▸ **EXERCISE BRIEF**: Beginning at the line that includes "tax: 10% = 1347.27 -> 10% = 1547.83", return each line exactly through the end of the listing, and no line before it.

▸ **MATERIAL FOR THIS TASK**:
┌────────
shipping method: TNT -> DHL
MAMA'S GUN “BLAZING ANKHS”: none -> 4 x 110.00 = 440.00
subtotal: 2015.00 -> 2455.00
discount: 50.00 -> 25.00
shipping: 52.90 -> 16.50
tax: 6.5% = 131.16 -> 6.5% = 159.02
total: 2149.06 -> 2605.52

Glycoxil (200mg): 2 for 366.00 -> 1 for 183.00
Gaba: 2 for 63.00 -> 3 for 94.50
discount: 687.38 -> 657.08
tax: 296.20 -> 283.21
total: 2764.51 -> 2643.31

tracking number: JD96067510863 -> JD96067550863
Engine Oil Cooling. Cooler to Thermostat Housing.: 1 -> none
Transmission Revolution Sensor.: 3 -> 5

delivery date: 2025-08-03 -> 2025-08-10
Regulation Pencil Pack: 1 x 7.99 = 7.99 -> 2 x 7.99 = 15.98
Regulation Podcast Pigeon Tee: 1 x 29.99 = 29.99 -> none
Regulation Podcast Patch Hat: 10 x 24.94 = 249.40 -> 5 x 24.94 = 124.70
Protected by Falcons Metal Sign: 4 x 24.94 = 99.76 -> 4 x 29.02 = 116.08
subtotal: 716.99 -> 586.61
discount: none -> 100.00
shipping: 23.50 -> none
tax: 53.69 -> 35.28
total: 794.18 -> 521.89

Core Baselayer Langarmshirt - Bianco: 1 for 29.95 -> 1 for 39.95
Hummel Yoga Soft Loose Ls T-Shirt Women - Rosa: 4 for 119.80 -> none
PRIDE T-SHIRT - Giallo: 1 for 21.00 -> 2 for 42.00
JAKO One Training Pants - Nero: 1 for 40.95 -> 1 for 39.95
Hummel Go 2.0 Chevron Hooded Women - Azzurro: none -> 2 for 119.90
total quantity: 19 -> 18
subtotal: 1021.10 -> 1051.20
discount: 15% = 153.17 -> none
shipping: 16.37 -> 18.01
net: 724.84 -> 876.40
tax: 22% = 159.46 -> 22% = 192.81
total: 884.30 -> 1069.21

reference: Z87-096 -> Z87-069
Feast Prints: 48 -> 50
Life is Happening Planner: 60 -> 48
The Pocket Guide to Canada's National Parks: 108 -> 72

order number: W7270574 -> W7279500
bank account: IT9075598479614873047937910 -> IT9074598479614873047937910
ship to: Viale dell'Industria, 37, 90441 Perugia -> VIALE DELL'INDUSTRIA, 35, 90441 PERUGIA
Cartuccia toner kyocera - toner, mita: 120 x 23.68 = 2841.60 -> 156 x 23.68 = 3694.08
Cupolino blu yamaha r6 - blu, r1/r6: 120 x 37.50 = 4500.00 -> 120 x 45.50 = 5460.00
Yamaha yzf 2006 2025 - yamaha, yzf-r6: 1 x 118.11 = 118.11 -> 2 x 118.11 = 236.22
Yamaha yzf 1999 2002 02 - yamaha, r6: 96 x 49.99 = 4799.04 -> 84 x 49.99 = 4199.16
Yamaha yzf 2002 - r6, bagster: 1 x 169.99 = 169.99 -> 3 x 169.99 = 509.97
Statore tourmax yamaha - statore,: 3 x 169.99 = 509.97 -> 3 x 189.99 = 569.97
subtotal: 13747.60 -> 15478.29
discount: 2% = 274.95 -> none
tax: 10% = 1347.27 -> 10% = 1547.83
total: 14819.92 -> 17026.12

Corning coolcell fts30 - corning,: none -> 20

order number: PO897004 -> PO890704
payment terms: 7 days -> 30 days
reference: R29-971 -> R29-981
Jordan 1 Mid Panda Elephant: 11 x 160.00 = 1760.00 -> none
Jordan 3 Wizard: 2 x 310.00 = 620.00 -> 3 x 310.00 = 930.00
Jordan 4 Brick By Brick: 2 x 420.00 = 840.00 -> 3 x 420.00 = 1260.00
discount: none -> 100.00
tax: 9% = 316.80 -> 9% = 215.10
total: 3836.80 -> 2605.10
└────────
▸ **RESULT OF THIS EXERCISE**:
tax: 10% = 1347.27 -> 10% = 1547.83
total: 14819.92 -> 17026.12

Corning coolcell fts30 - corning,: none -> 20

order number: PO897004 -> PO890704
payment terms: 7 days -> 30 days
reference: R29-971 -> R29-981
Jordan 1 Mid Panda Elephant: 11 x 160.00 = 1760.00 -> none
Jordan 3 Wizard: 2 x 310.00 = 620.00 -> 3 x 310.00 = 930.00
Jordan 4 Brick By Brick: 2 x 420.00 = 840.00 -> 3 x 420.00 = 1260.00
discount: none -> 100.00
tax: 9% = 316.80 -> 9% = 215.10
total: 3836.80 -> 2605.10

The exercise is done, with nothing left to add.